La Damoiselle élue premiered in Paris at the Salle Érard on 8 April 1893, sponsored by the Société Nationale de Musique, sung by Julia Robert and Thérèse Roger, and conducted by Jean Gabriel-Marie. It was the first of Debussy's works for orchestra to be performed. The premiere was a success, and music critic Pierre Lalo wrote in Le Temps: "Such are the grace and delicacy of his taste that all his audacities are welcome" ("telles sont la grâce et la délicatesse de son goût que toutes ses audaces sont heureuses"). Some critics, however, reproached the work as being "very sensual and decadent" ("très sensuelle et décadente").

== Synopsis ==

La Damoiselle élue s’appuyait sur la barrière d’or du ciel (La Damoiselle élue leaned on the golden barrier of heaven).

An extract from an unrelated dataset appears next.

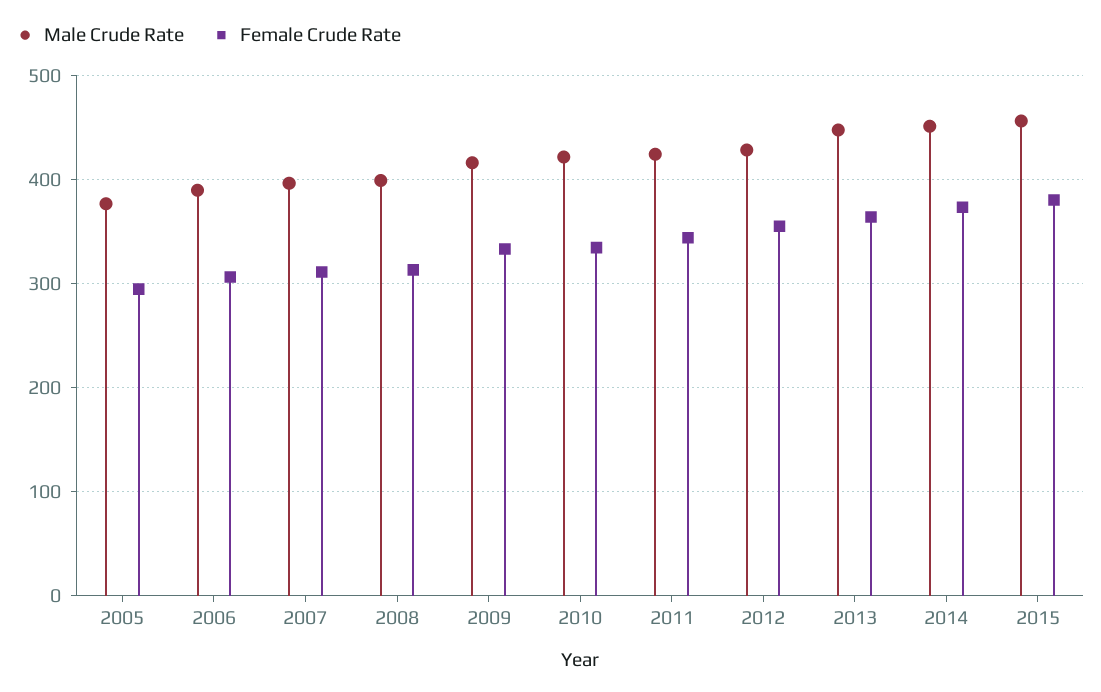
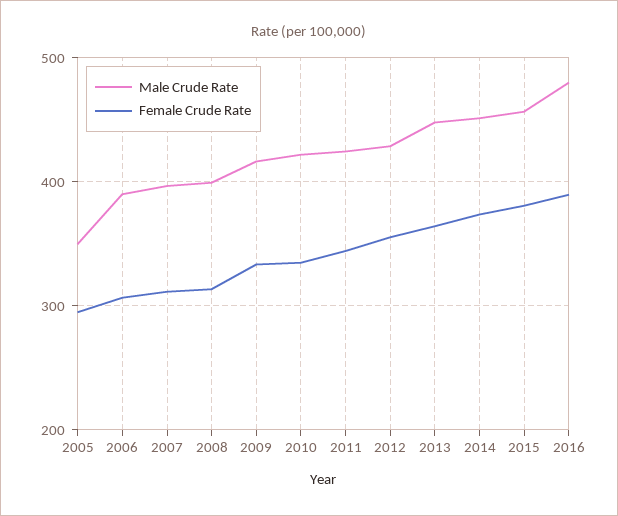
Male Crude Rate, 2005: 380 -> 350
Male Crude Rate, 2016: none -> 480
Female Crude Rate, 2016: none -> 390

Du haut du paradis, une jeune fille se lamente sur l'absence de son amant. Sur Terre, ce dernier croit sentir sa présence (From the heights of paradise, a young girl laments the absence of her lover. On Earth, the latter believes he feels her presence).

The performance lasts some twenty minutes.

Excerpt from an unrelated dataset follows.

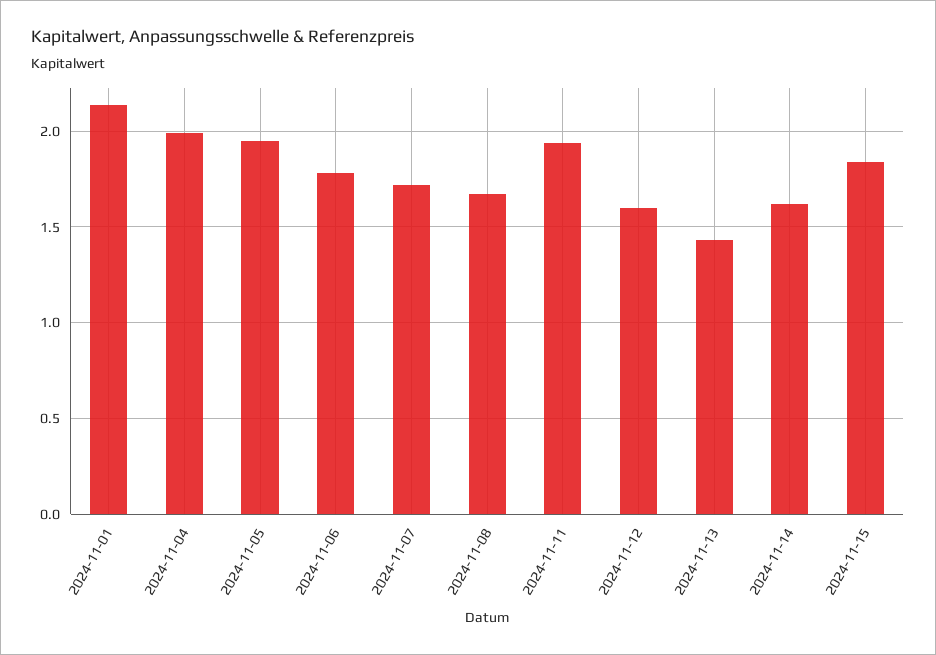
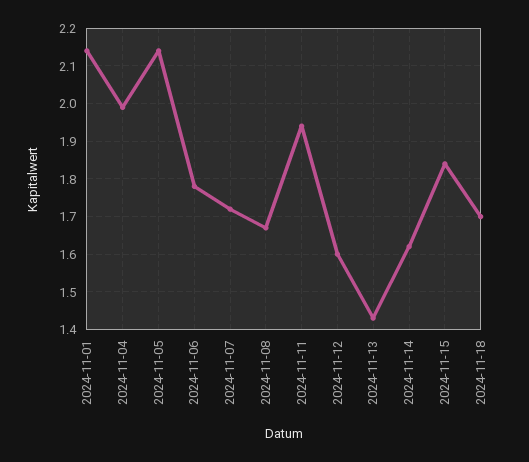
2024-11-05: 1.95 -> 2.15
2024-11-18: none -> 1.7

The piece is scored for soprano and mezzo-soprano soloists, alongside a female choir and orchestra of 3 flutes, 2 oboes, english horn, 2 clarinets, bass clarinet, 3 bassoons, 4 horns, 3 trumpets, 3 trombones, tuba, 2 harps, and strings.

== Bibliography ==
- Richard Langham Smith, "La Genèse de La Damoiselle élue", Cahiers Debussy, 1980–1981, No 4-5.

== Discography ==
- Bidu Sayão and Rosalind Nadell, with the Philadelphia Orchestra conducted by Eugene Ormandy, 1942 (Columbia).
- Madeleine Gorge and Jacqueline Joly, with the Orchestre national de la radiodiffusion française conducted by Désiré-Émile Inghelbrecht, 1950.
- Victoria de los Ángeles and Carol Smith, with the Boston Symphony Orchestra conducted by Charles Munch, 1955 (RCA Victor).
- Suzanne Danco and Jeanne Deroubaix, with the Choir and the WDR Symphony Orchestra Cologne conducted by Marcel Couraud, 1957.
- Barbara Hendricks and Jocelyne Taillon, with the Orchestre de Paris conducted by Daniel Barenboim, 1980 (Deutsche Grammophon).
- Elly Ameling and Janice Taylor, with the San Francisco Symphony conducted by Edo de Waart, 1981 (Philips).
- Ileana Cotrubas and Glenda Maurice, with the Stuttgart Radio Symphony Orchestra conducted by Gary Bertini, 1982 (Orfeo).
- Frederica von Stade and Susanne Mentzer, with the Boston Symphony Orchestra conducted by Seiji Ozawa, 1984 (Columbia).
- Maria Ewing and Brigitte Balleys, with the London Symphonic Orchestra conducted by Claudio Abbado, 1987 (Deutsche Grammophon).
- Dawn Upshaw and Paula Rasmussen, with the Los Angeles Philharmonic conducted by Esa-Pekka Salonen, 1994 (Sony).
- Mireille Delunsch and Sylvie Sullé, with the Orchestre national de Lille conducted by Jean-Claude Casadesus, 1995 (Harmonia mundi).